Stocks have been getting pummeled lately but they could recover some of those losses over the next month, if market history is any indication.
The Dow Jones Industrial Average, S&P 500, Nasdaq 100 and Russell 2000 indexes all typically climb between Thanksgiving and Christmas Eve, according to data from Kensho. The Dow has averaged a gain of 1.93 percent in that time period since 1990, while the S&P 500 and Nasdaq gain 1.77 and 1.66 percent, respectively. The Russell has outperformed during the holidays, rising on average 2.46 percent.
"I think we should get a decent rally," Ralph Acampora, director of technical research at Altaira Capital Partners, told CNBC's "Squawk on the Street" on Monday. "We're in the seasonal period [for] the year-end rally, but we have to see new highs for me to get happier."
The S&P 500 was positive between Thanksgiving and Christmas 78 percent of the time since 1990, according to Kensho.
Investors could use gains like these right now.

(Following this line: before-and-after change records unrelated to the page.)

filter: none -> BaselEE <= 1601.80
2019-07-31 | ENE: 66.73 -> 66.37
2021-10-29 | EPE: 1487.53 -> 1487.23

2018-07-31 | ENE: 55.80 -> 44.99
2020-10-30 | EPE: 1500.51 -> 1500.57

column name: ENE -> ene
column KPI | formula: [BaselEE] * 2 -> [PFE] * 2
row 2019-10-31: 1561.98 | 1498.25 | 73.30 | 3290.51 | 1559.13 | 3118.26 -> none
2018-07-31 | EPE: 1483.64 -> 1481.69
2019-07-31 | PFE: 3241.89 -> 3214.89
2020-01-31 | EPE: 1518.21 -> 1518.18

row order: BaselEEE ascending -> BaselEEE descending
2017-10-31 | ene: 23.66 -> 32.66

Wall Street has been dealing with worries of interest rates rising too fast, corporate earnings growth slowing along with the global economy. This has led the major indexes to trade at or in correction territory, down around 10 percent from their 52-week highs.
Equities have also been struggling recently as Facebook, Amazon, Apple, Netflix and Alphabet — which make up the popular "FAANG" trade have entered bear-market territory. Shares of the five companies are down at least 20 percent from their 52-week highs.

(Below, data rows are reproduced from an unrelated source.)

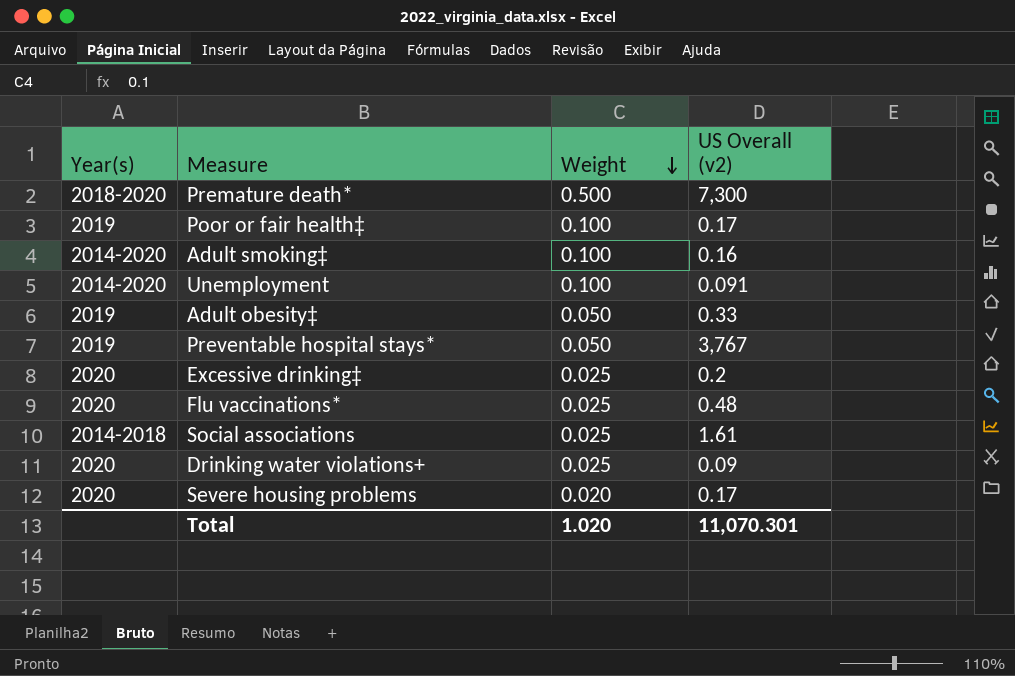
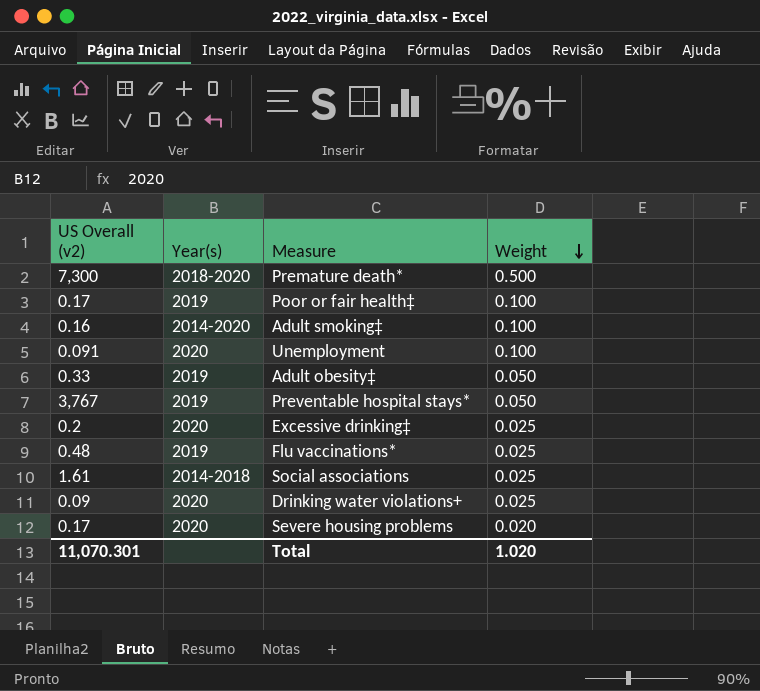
column US Overall (v2) | position: 4 -> 1
Unemployment | Year(s): 2014-2020 -> 2020
Flu vaccinations* | Year(s): 2020 -> 2019

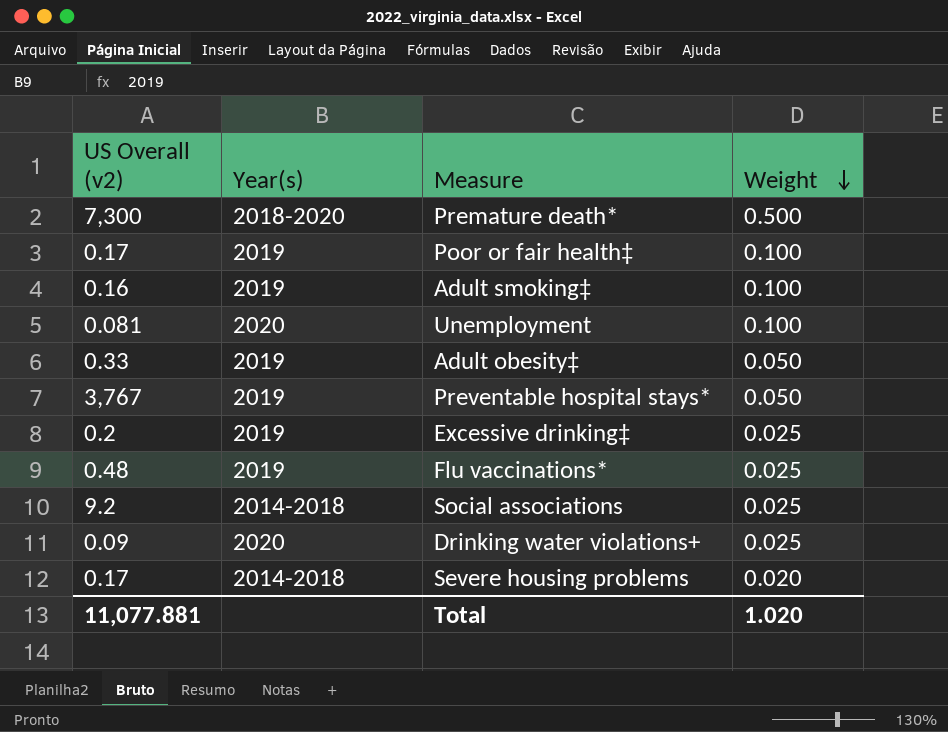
Adult smoking‡ | Year(s): 2014-2020 -> 2019
Unemployment | US Overall (v2): 0.091 -> 0.081
Excessive drinking‡ | Year(s): 2020 -> 2019
Social associations | US Overall (v2): 1.61 -> 9.2
Severe housing problems | Year(s): 2020 -> 2014-2018
Total | US Overall (v2): 11,070.301 -> 11,077.881

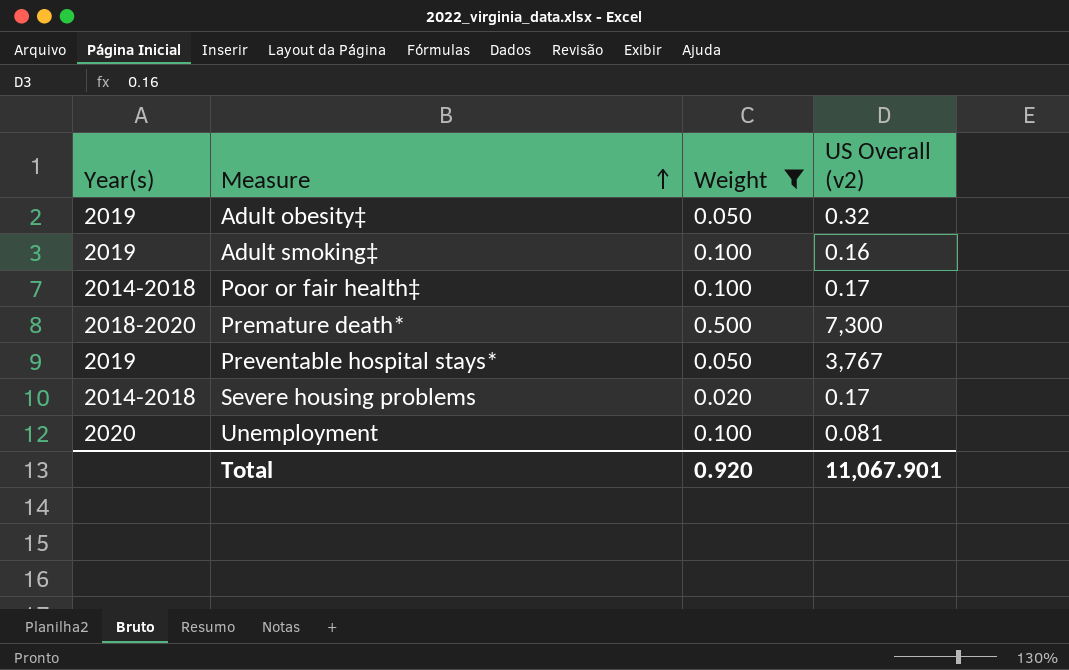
filter: none -> Weight != 0.025
row order: Weight descending -> Measure ascending
column US Overall (v2) | position: 1 -> 4
Adult obesity‡ | US Overall (v2): 0.33 -> 0.32
Poor or fair health‡ | Year(s): 2019 -> 2014-2018
Total | Weight: 1.020 -> 0.920
Total | US Overall (v2): 11,077.881 -> 11,067.901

But Jason Pride, chief investment officer at Glenmede, thinks this pullback is a "healthy re-pricing of risks at this late-stage of the expansion," adding that a recession is still unlikely for next year.
UnitedHealth Group, Home Depot and United Technologies are typically the best performers in the Dow at year-end. Kensho data show these stocks average a gain of 5.5 percent, 4.6 percent and 3.9 percent, respectively, between Thanksgiving day and Dec. 24 since 1990. Nike and J.P. Morgan Chase also average returns of greater than 3 percent during those days.
Not every holiday season is good for stocks, however. During the financial crisis, the Dow fell 2.96 percent between Thanksgiving and Christmas Eve. It also fell 1.47 percent during those days in 2015. The S&P 500, Nasdaq and Russell 2000 also fell in 2008 and 2015 during those days.
And if this recent correction is a sign of a bigger economic slowdown, historical evidence of a Santa Claus rally won't matter.